I began to break down the phrase and, as if peeling an onion, the deeper I probed the more layers I found.
All cultures have a few significant numbers, numbers that are given a bigger job, that have a power beyond mathematics. That seven is lucky and thirteen a bad omen is rather universal. But the fact that Iranians honor these two numbers around Norooz may indicate that old Zoroastrians started the trend. Muslims believe that number eleven is lucky because it belonged to Imam Ali, in Judaism number eighteen is considered a good omen and Bahais believe nine is never lost because when you add the digits of its multiplications, you end up with nine again. Regardless of what ones faith may be, we Iranians are a nation that adores number one. Ah, yes, that glorious “Yek” seems to generate a sense of respect even if it is in our stubborn nature, which we respectfully call yekdandeh.
In the old days, regardless of which child in the family achieved the most, all privileges were bestowed on first-born while the rest of us struggled to be number one in other ways. As a matter of fact, lacking equivalent of the word valedictorian, In Persian we call it shagerd-e-avval or first student. The word “yek” is also used in different combinations to mean unique as in Yekta, yekdafe, yekrang and of course an only child is called yeki-yekdaneh.

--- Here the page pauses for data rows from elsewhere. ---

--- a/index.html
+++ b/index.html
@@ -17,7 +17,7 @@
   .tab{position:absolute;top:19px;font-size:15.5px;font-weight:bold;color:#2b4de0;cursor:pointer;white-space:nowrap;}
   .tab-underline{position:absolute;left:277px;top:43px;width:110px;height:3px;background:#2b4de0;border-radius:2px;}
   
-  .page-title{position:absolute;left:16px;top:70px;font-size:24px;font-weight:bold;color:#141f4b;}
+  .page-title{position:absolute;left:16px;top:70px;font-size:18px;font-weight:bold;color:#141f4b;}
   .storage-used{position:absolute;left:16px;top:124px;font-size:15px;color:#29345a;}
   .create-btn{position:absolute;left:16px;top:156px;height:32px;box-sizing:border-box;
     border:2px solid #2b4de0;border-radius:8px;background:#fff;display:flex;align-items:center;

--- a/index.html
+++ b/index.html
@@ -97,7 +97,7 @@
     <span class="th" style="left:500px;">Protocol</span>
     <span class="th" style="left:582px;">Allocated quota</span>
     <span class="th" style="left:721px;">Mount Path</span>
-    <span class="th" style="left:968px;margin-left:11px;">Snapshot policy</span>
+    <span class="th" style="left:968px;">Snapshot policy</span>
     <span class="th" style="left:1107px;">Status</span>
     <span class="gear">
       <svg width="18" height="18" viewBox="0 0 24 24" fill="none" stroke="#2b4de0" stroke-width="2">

As I analyze the phrase I also notice that in a short sentence, the verb “bood” is used twice. Could that explain our nostalgic tendencies and why we as a nation are so fascinated with the past? We even seem to take pleasure in recalling the bad days that are long gone. Future never seems to hold a candle to the past. Our yesterdays are extremely colorful, so glorious that the details have remained vivid. If electricity changed our lives, it is with deep affection that we recall the inconvenient cheragh toori and Lampa. Central heating came and we long for grandma’s korsi and with all the good international cuisine, sometimes all we crave is a good old-fashioned Deezi. The IS can’t measure up to what WAS – not to mention to some that Was Not.

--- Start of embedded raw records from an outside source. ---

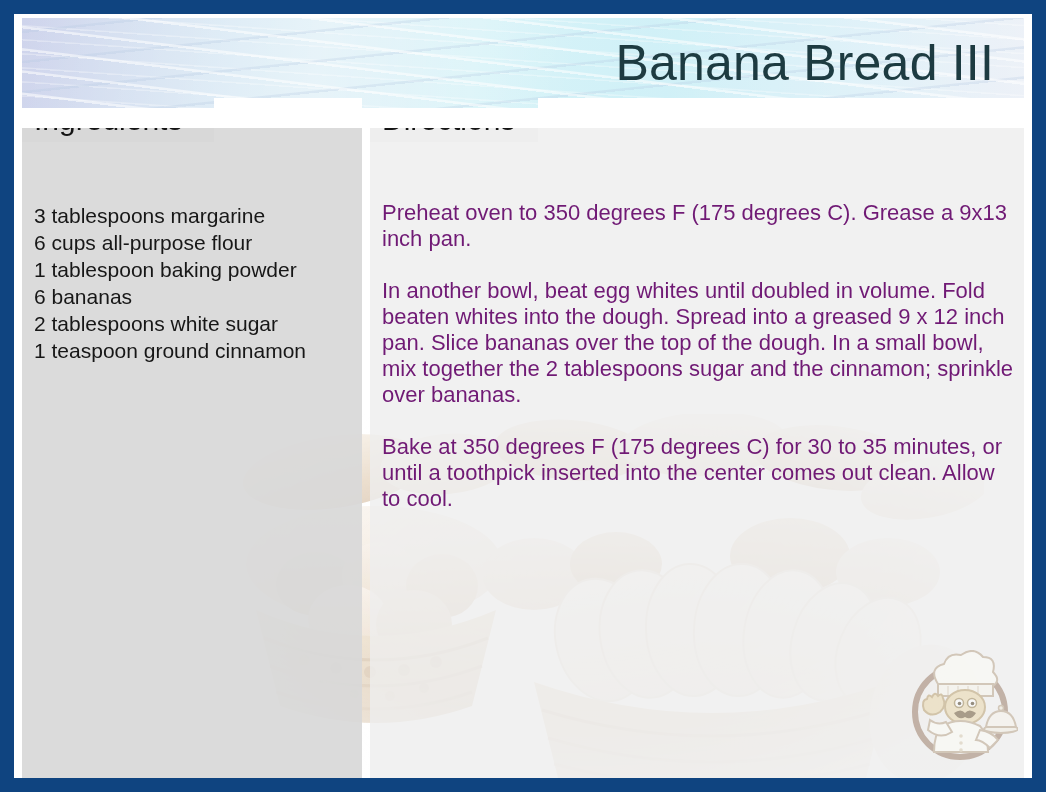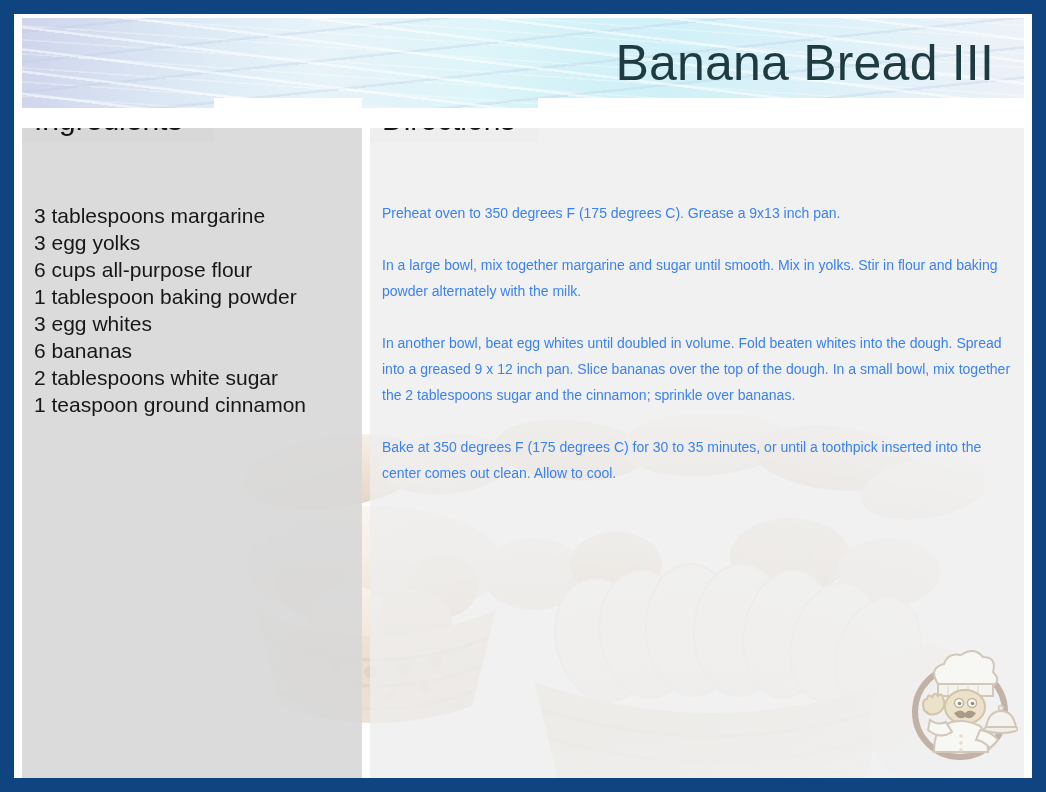--- a/index.html
+++ b/index.html
@@ -165,9 +165,9 @@
   }
   .directions-body p {
     margin: 0 0 26px 0;
-    font-size: 14px;
+    font-size: 22px;
     line-height: 26px;
-    color: #3b82f6;
+    color: #701a75;
   }
   .directions-body p:last-child { margin-bottom: 16px; }
 

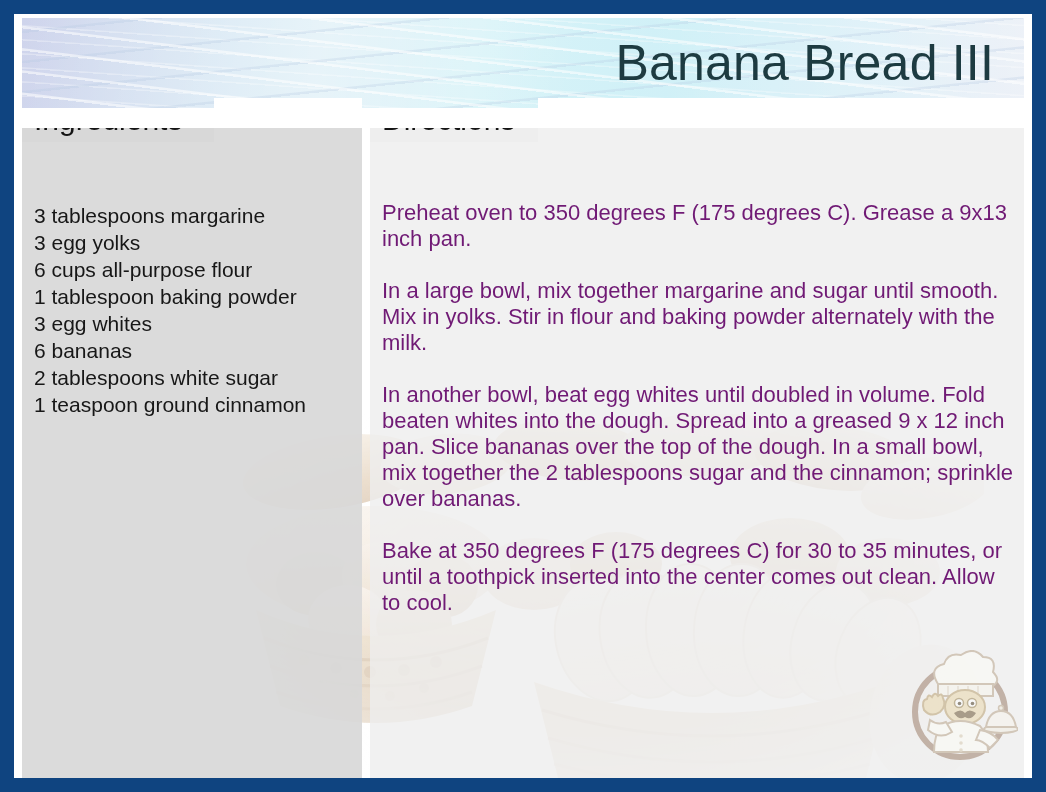--- a/index.html
+++ b/index.html
@@ -297,7 +297,6 @@
       </div>
       <ul class="ingredients-list">
         <li>3 tablespoons margarine</li>
-        <li>3 egg yolks</li>
         <li>6 cups all-purpose flour</li>
         <li>1 tablespoon baking powder</li>
         <li>3 egg whites</li>

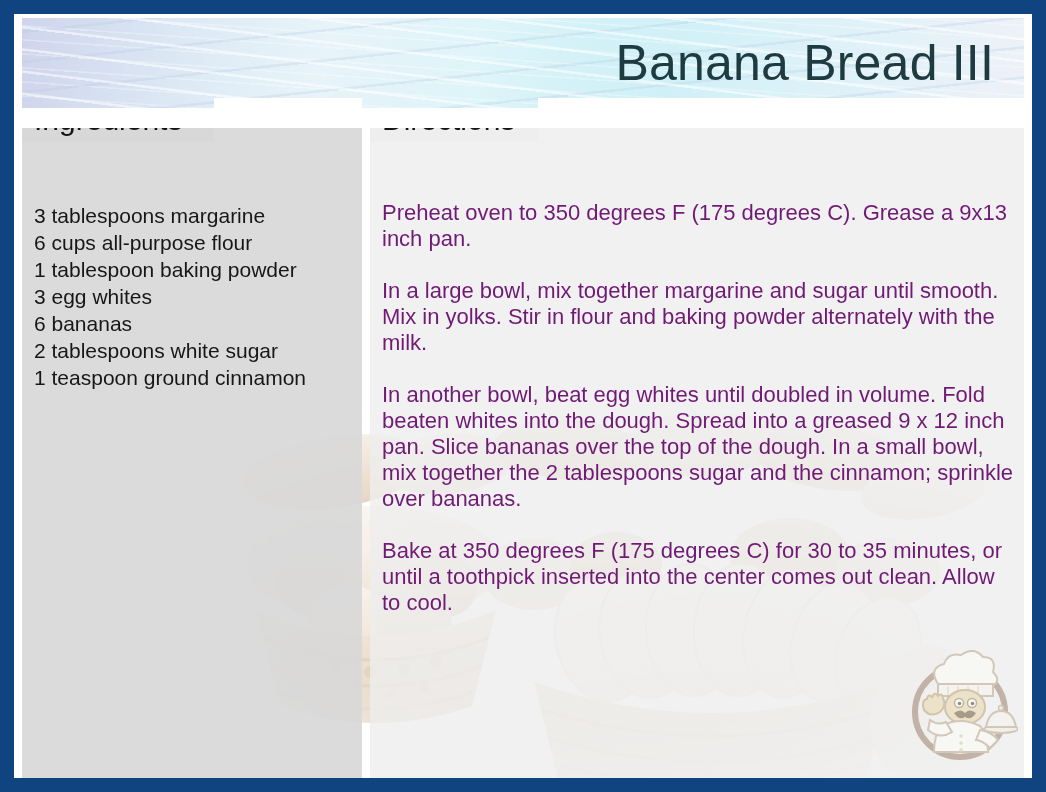--- a/index.html
+++ b/index.html
@@ -299,7 +299,6 @@
         <li>3 tablespoons margarine</li>
         <li>6 cups all-purpose flour</li>
         <li>1 tablespoon baking powder</li>
-        <li>3 egg whites</li>
         <li>6 bananas</li>
         <li>2 tablespoons white sugar</li>
         <li>1 teaspoon ground cinnamon</li>

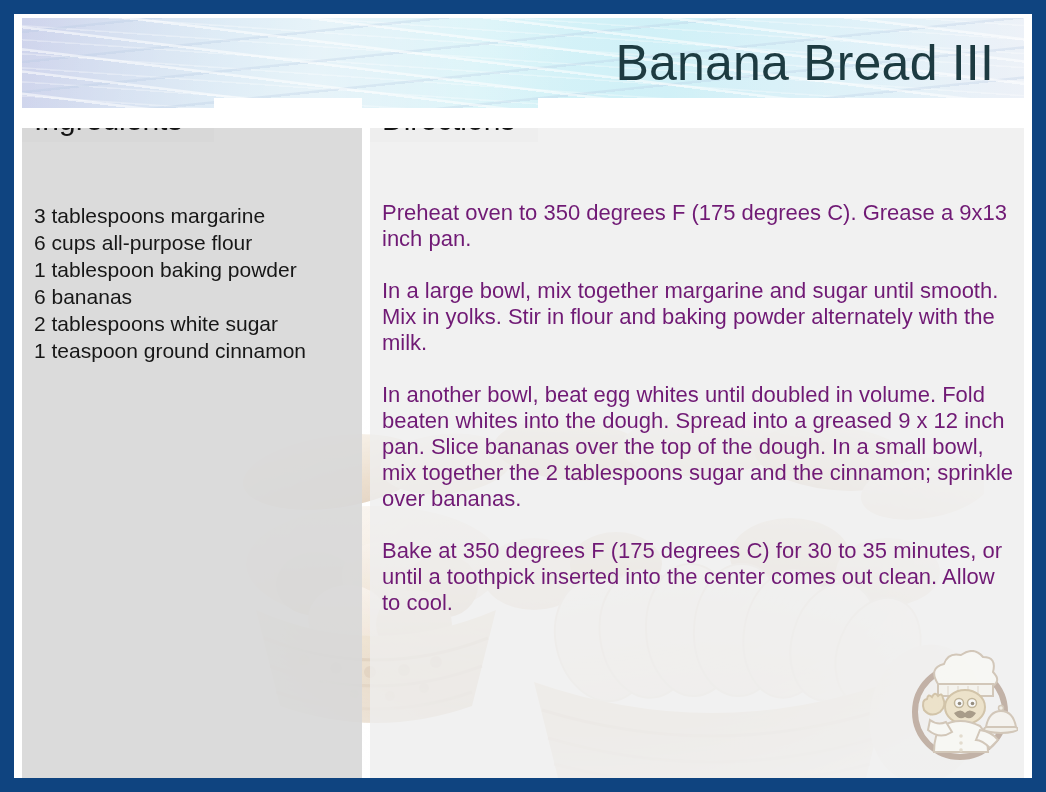--- a/index.html
+++ b/index.html
@@ -311,7 +311,6 @@
       </div>
       <div class="directions-body">
         <p>Preheat oven to 350 degrees F (175 degrees C). Grease a 9x13 inch pan.</p>
-        <p>In a large bowl, mix together margarine and sugar until smooth. Mix in yolks. Stir in flour and baking powder alternately with the milk.</p>
         <p>In another bowl, beat egg whites until doubled in volume. Fold beaten whites into the dough. Spread into a greased 9 x 12 inch pan. Slice bananas over the top of the dough. In a small bowl, mix together the 2 tablespoons sugar and the cinnamon; sprinkle over bananas.</p>
         <p>Bake at 350 degrees F (175 degrees C) for 30 to 35 minutes, or until a toothpick inserted into the center comes out clean. Allow to cool.</p>
       </div>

The article had concluded that the phrase’s significance may explain some of our inability for team work. That there are never two doing the same, that if one IS, the other ISN’T. But maybe there’s more. I see the loss, the sorrow and the fact that for thousands of years we have done our best to remember those who no longer are. Isn’t that why we choose to commence our fairy tales with that missing link? That gaping hole, the sad void is everywhere, an empty space so alluring that it makes us listen and even gives meaning to what is yet to come, a most fascinating way to begin a story.

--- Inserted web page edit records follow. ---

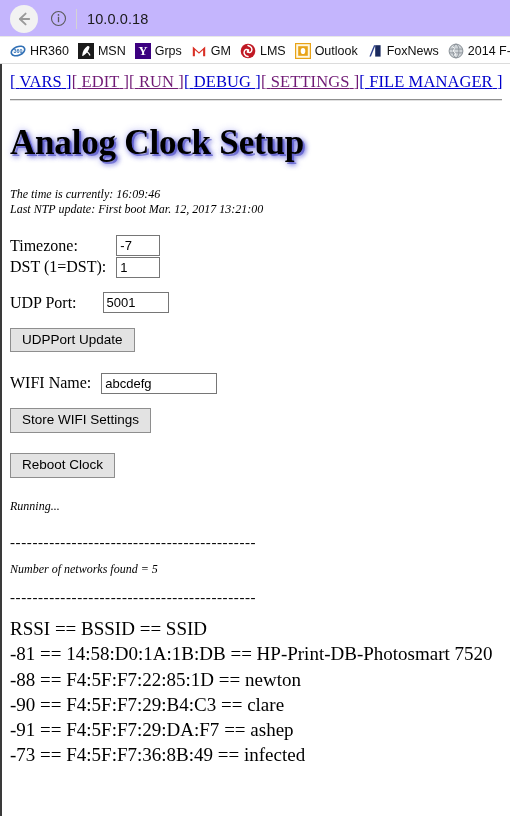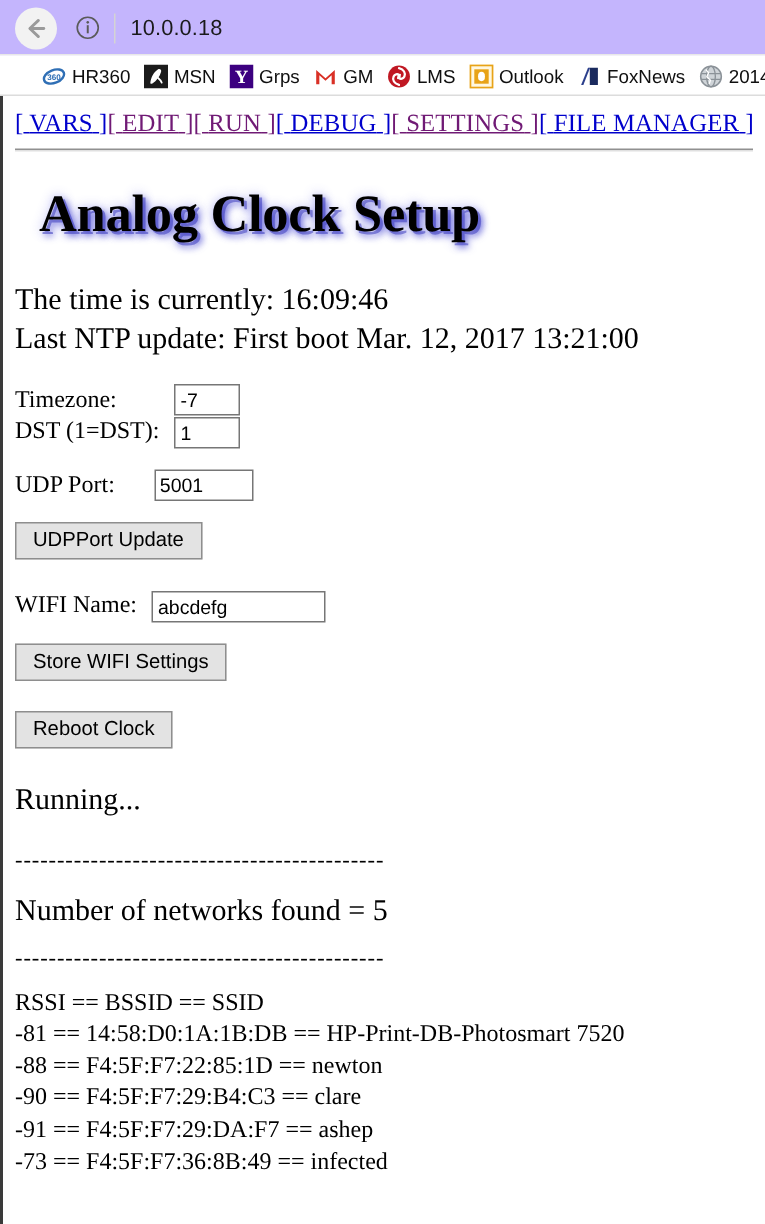--- a/index.html
+++ b/index.html
@@ -89,7 +89,7 @@
     background: #ffffff;
     display: flex;
     align-items: center;
-    padding-left: 28px;
+    padding-left: 10px;
     box-sizing: border-box;
     flex: 0 0 auto;
     position: relative;

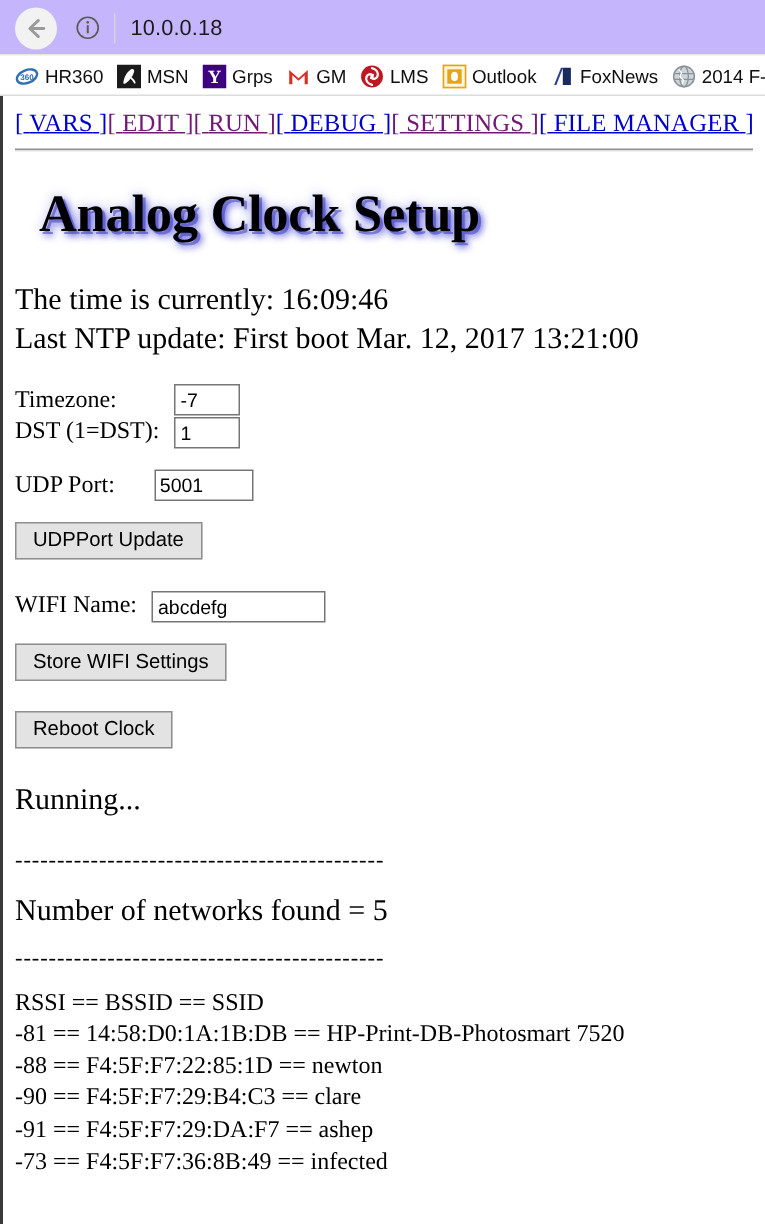--- a/index.html
+++ b/index.html
@@ -165,7 +165,7 @@
     font-size: 35px;
     font-weight: bold;
     color: #000000;
-    margin: 22px 0 24px 16px;
+    margin: 22px 0 24px 0;
     letter-spacing: -0.2px;
     text-shadow:
        2px 2px 0px rgba(60,60,190,0.55),

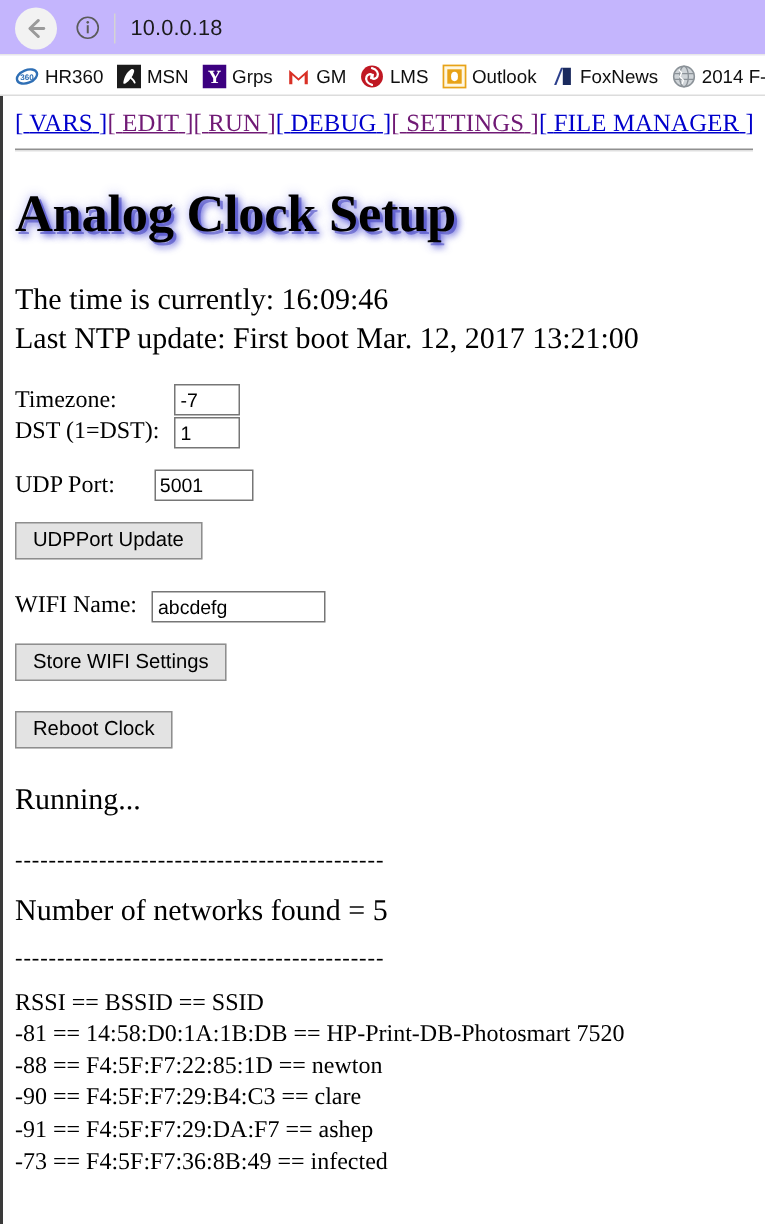--- a/index.html
+++ b/index.html
@@ -175,10 +175,11 @@
 
   .body-text {
     font-family: "Liberation Serif", serif;
-    font-size: 20px;
+    font-size: 12px;
     color: #000000;
     line-height: 1.30;
     margin: 0;
+    font-style: italic;
   }
 
   .blk { margin-bottom: 17px; }

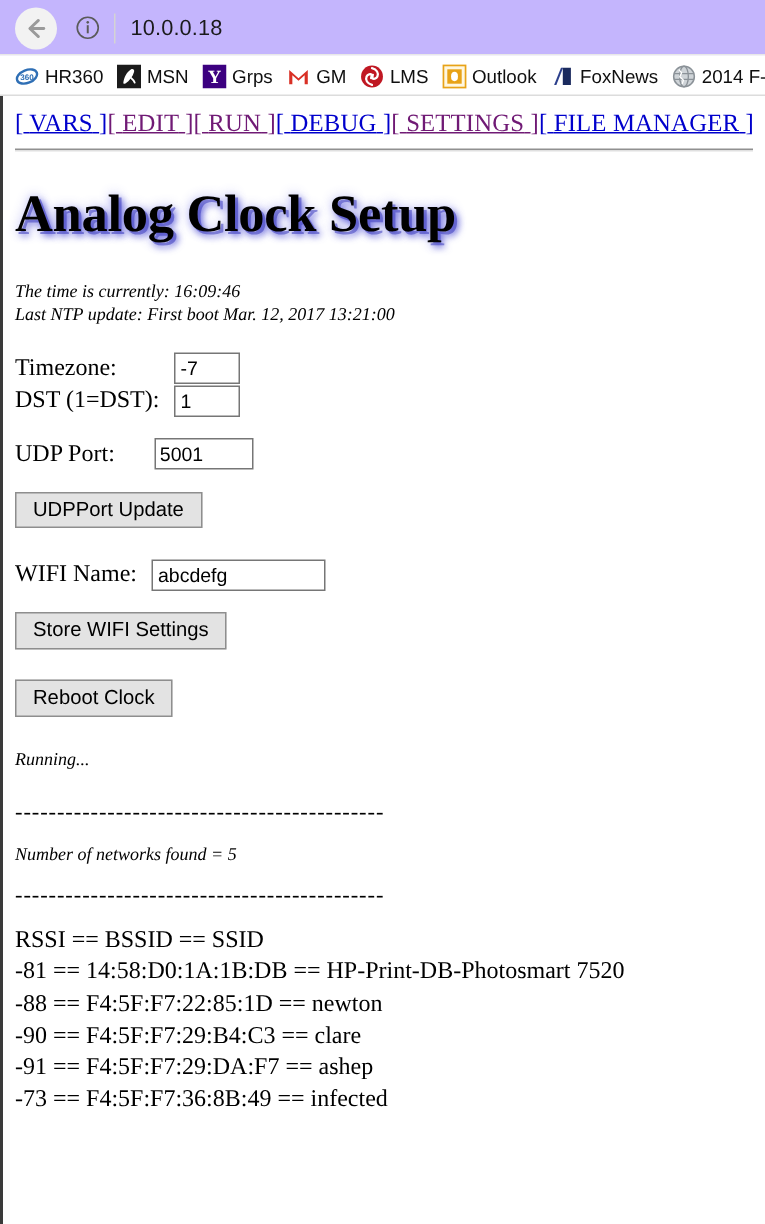--- a/index.html
+++ b/index.html
@@ -248,7 +248,7 @@
 
   .netline {
     font-family: "Liberation Serif", serif;
-    font-size: 16px;
+    font-size: 19px;
     color: #000;
     line-height: 1.33;
     white-space: nowrap;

Having traveled a long way, I look back and from where I stand the one that was and the one that wasn’t are all nothing but a mirage. Only now can I see that in fact none of it really WAS. That the destiny of our nation was the actual fairytale, that our culture – assaulted as it may seem - still maintains its profound beauty. Never satisfied with what we have, nostalgia draws us to what is lost, the remembrance soothes our souls and helps us to sleep at night.
So maybe indeed yeki bood and yeki nabood, but regardless of how estranged we may be or how we choose to tell our stories, a whole nation still IS. One can only hope to compose a better narrative for those who come, and perhaps a day will come when the children of our children begin their happy storylines with a simple, uncomplicated phrase such as, “once upon a time.”